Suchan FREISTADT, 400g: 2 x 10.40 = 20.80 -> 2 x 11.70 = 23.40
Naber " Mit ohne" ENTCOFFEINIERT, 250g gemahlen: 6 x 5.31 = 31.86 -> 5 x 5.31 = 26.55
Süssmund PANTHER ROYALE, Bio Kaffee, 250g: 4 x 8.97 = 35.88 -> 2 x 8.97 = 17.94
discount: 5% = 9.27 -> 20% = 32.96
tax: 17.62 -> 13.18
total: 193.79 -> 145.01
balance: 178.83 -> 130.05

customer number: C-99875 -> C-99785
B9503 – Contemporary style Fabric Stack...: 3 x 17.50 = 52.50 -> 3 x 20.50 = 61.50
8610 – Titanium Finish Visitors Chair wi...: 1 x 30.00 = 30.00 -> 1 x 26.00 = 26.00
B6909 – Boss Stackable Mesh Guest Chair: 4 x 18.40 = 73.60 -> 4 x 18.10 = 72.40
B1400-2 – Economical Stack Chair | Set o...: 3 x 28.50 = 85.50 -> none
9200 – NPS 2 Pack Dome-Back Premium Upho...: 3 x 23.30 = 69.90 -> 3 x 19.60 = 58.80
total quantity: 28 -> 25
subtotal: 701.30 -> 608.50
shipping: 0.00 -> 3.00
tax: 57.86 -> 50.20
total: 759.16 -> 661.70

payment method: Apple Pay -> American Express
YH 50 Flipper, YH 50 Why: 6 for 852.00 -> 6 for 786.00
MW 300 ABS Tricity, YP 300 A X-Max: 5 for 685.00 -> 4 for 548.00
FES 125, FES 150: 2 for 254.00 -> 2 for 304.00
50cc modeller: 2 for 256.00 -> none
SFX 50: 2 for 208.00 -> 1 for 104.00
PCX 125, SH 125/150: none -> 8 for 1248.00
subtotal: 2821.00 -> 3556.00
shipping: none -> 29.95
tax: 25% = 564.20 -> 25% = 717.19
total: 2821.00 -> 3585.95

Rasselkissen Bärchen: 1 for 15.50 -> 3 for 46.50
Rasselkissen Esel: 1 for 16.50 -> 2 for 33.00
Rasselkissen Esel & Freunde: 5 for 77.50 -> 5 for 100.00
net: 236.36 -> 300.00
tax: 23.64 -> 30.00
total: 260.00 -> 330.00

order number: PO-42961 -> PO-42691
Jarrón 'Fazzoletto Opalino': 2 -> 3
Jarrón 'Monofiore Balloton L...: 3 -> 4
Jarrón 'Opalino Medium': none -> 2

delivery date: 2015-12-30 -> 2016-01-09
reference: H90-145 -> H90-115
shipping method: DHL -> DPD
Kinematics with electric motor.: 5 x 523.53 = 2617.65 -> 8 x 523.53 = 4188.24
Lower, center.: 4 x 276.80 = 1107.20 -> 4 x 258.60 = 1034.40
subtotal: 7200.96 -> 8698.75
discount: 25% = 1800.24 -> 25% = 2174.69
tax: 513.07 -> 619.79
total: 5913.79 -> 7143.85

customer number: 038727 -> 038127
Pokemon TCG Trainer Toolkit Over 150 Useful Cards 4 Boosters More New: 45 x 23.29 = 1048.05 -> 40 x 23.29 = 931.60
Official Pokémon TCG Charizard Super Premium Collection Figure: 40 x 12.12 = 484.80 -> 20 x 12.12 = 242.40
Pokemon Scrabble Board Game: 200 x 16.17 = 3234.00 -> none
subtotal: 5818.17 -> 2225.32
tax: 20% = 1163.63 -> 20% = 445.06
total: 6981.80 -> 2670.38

________________

TASK TO COMPLETE: Whatever else the listing above holds, retype exactly only the lines from the one containing "SFX 50: 2 for 208.00 -> 1 for 104.00" to the one containing "shipping method: DHL -> DPD", both ends kept.

SOLUTION FOR THIS TASK:
SFX 50: 2 for 208.00 -> 1 for 104.00
PCX 125, SH 125/150: none -> 8 for 1248.00
subtotal: 2821.00 -> 3556.00
shipping: none -> 29.95
tax: 25% = 564.20 -> 25% = 717.19
total: 2821.00 -> 3585.95

Rasselkissen Bärchen: 1 for 15.50 -> 3 for 46.50
Rasselkissen Esel: 1 for 16.50 -> 2 for 33.00
Rasselkissen Esel & Freunde: 5 for 77.50 -> 5 for 100.00
net: 236.36 -> 300.00
tax: 23.64 -> 30.00
total: 260.00 -> 330.00

order number: PO-42961 -> PO-42691
Jarrón 'Fazzoletto Opalino': 2 -> 3
Jarrón 'Monofiore Balloton L...: 3 -> 4
Jarrón 'Opalino Medium': none -> 2

delivery date: 2015-12-30 -> 2016-01-09
reference: H90-145 -> H90-115
shipping method: DHL -> DPD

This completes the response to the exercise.